Depuis huit ans qu’il a été embauché dans son entreprise et quelles que soient les circonstances, Emeric quitte son lieu de travail chaque jour à la même heure et prend le même train de banlieue. Il gagne sa petite maison en empruntant les mêmes rues et, une fois arrivé chez lui, ôte ses chaussures pour enfiler ses chaussons et s’installer devant la télé avec une bonne bière. Dans son quotidien, Emeric aime ainsi s’en tenir à des rituels qui, par leur régularité et leur répétition, le rassurent en quelque sorte.

Nous sommes des êtres d’habitudes, même si elles ne sont pas aussi marquées que celles d’Emeric : la vie nous amène à répéter certains comportements, certaines manières d’agir, qui deviennent quasi-automatiques et même Amandine en a, elle qui affirme détester les habitudes : elle ne peut s’empêcher de changer, de zapper, de passer rapidement d’une activité à l’autre… ce qui est devenu une habitude chez elle !
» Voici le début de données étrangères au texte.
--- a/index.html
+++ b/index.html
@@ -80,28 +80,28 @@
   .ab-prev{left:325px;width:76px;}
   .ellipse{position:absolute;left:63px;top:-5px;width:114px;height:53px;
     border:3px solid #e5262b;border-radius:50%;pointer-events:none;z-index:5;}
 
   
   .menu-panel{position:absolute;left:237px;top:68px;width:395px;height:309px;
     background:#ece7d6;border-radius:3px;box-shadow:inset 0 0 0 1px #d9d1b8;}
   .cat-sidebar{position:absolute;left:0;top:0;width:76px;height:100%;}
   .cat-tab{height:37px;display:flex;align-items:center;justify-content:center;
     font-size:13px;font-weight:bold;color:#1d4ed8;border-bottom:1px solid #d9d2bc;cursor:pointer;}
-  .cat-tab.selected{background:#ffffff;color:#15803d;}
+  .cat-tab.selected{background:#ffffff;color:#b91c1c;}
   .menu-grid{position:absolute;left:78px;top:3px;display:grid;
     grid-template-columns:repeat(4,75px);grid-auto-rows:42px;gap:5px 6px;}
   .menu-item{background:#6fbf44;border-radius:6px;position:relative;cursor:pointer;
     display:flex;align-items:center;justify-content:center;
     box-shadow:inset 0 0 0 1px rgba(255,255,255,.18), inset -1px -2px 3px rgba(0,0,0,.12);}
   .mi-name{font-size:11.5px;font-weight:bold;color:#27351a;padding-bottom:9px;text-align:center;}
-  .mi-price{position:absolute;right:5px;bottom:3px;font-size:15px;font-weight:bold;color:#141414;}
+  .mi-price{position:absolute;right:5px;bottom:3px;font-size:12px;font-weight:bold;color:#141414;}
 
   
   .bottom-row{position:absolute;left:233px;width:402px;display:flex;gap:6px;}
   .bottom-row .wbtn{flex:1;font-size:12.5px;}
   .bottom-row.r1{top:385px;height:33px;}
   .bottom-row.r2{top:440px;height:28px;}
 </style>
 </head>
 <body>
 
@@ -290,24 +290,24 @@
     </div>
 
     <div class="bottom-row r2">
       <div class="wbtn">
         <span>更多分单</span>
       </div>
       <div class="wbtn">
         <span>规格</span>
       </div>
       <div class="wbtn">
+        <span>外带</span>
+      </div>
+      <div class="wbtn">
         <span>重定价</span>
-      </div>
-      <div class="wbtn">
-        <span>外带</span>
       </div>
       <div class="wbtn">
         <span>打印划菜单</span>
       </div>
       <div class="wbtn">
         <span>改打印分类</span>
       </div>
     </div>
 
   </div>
Suis-je comme la chenille processionnaire, qui a l'habitude de suivre
inconditionnellement celle qui la précède ? (Photo R. Cherel)
Les habitudes en soi ne sont ni bonnes, ni mauvaises. D’un côté, elles nous apportent de précieux avantages : la plupart de nos apprentissages ont été acquis par répétition, et donc sont constitué d’une certaine façon par des ensembles d’habitudes. Ces habitudes nous permettent d’avoir une meilleure efficacité, par exemple en gérant plusieurs choses en même temps, ou en anticipant ce qui va se passer ensuite. L’habitude est rassurante et nous aide aussi à affronter le quotidien : une situation habituelle est vécue comme moins stressante.

Mais l’habitude a aussi ses inconvénients : le fait même de moins stresser dans une situation habituelle peut m’amener à minimiser ou ignorer les risques qui y sont liés. Selon les assureurs, la majorité des accidents automobiles ont lieu près du domicile des conducteurs. Ainsi Hermann, accroché à son volant, qui s’étonnait d’avoir été percuté en sortant de sa rue sans respecter la priorité à droite : « ça fait des années que je fais comme ça et je n’ai jamais eu d’accident ! »
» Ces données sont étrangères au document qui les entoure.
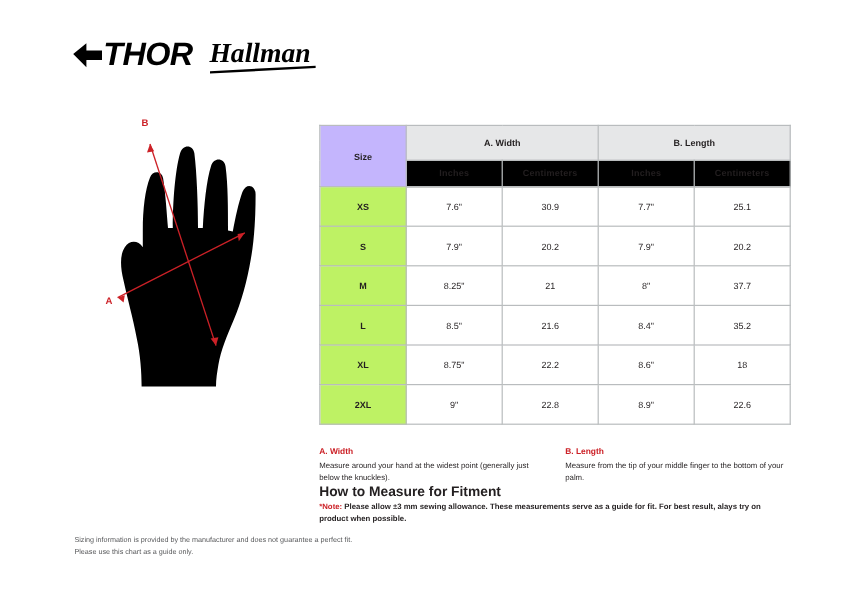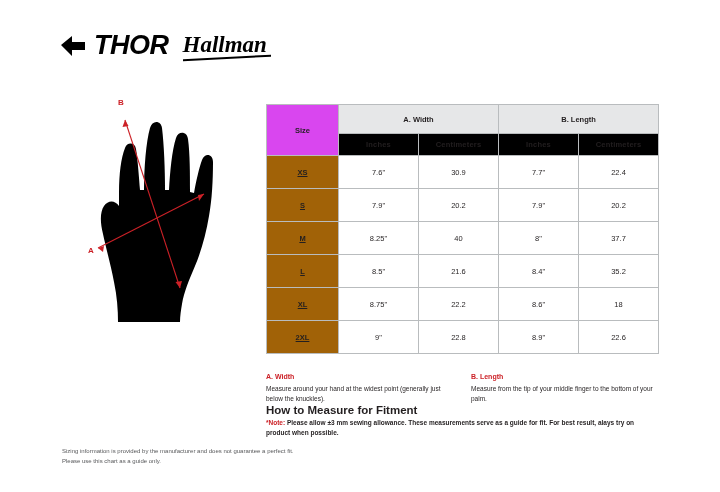--- a/index.html
+++ b/index.html
@@ -26,21 +26,21 @@
     position: absolute;
     left: 60px;
     top: 32px;
     display: flex;
     align-items: center;
     gap: 14px;
   }
   .thor-logo {
     display: flex;
     align-items: center;
-    gap: 8px;
+    gap: 0;
   }
   .thor-mark {
     width: 26px;
     height: 26px;
   }
   .thor-word {
     font-family: "Liberation Sans", sans-serif;
     font-weight: bold;
     font-style: italic;
     font-size: 27px;
@@ -114,30 +114,29 @@
     border: 1px solid #000000;
     margin-top: 42px;
   }
   th.hdr-grey {
     background: #e6e7e8;
     font-weight: bold;
     font-size: 8px;
     height: 26px;
   }
   th.size-corner {
-    background: #d946ef;
+    background: #c4b5fd;
     font-weight: bold;
     font-size: 8px;
   }
   td.size-cell {
-    background: #a16207;
+    background: #bef264;
     font-weight: bold;
     font-size: 8px;
     height: 30px;
-    text-decoration: underline;
   }
   td.val {
     height: 30px;
     font-size: 8px;
   }
 
   
   .howto-title {
     position: absolute;
     left: 266px;
@@ -284,33 +283,33 @@
         <th class="hdr-dark">Inches</th>
         <th class="hdr-dark">Centimeters</th>
       </tr>
     </thead>
     <tbody>
       <tr>
         <td class="size-cell">XS</td>
         <td class="val">7.6"</td>
         <td class="val">30.9</td>
         <td class="val">7.7"</td>
-        <td class="val">22.4</td>
+        <td class="val">25.1</td>
       </tr>
       <tr>
         <td class="size-cell">S</td>
         <td class="val">7.9"</td>
         <td class="val">20.2</td>
         <td class="val">7.9"</td>
         <td class="val">20.2</td>
       </tr>
       <tr>
         <td class="size-cell">M</td>
         <td class="val">8.25"</td>
-        <td class="val">40</td>
+        <td class="val">21</td>
         <td class="val">8"</td>
         <td class="val">37.7</td>
       </tr>
       <tr>
         <td class="size-cell">L</td>
         <td class="val">8.5"</td>
         <td class="val">21.6</td>
         <td class="val">8.4"</td>
         <td class="val">35.2</td>
       </tr>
Et puis nos habitudes, qui nous font fonctionner sur un certain mode, peuvent finir par nous emprisonner et nous empêcher de discerner des alternatives à nos comportements. Ainsi en couple on peut vite entrer dans des fonctionnements habituels. Maëlle reconnaît : « Avec mon mari, comme d'habitude, je me sacrifie trop pour notre relation et je ne pense pas assez à moi. Cela va jusqu'à être jalouse du plaisir qu'il prend à regarder son match de football à la télé alors que moi je suis là, disponible, offerte, pour lui et lui seul… et il ne le remarque même pas, il n’a même pas un geste vers moi ! »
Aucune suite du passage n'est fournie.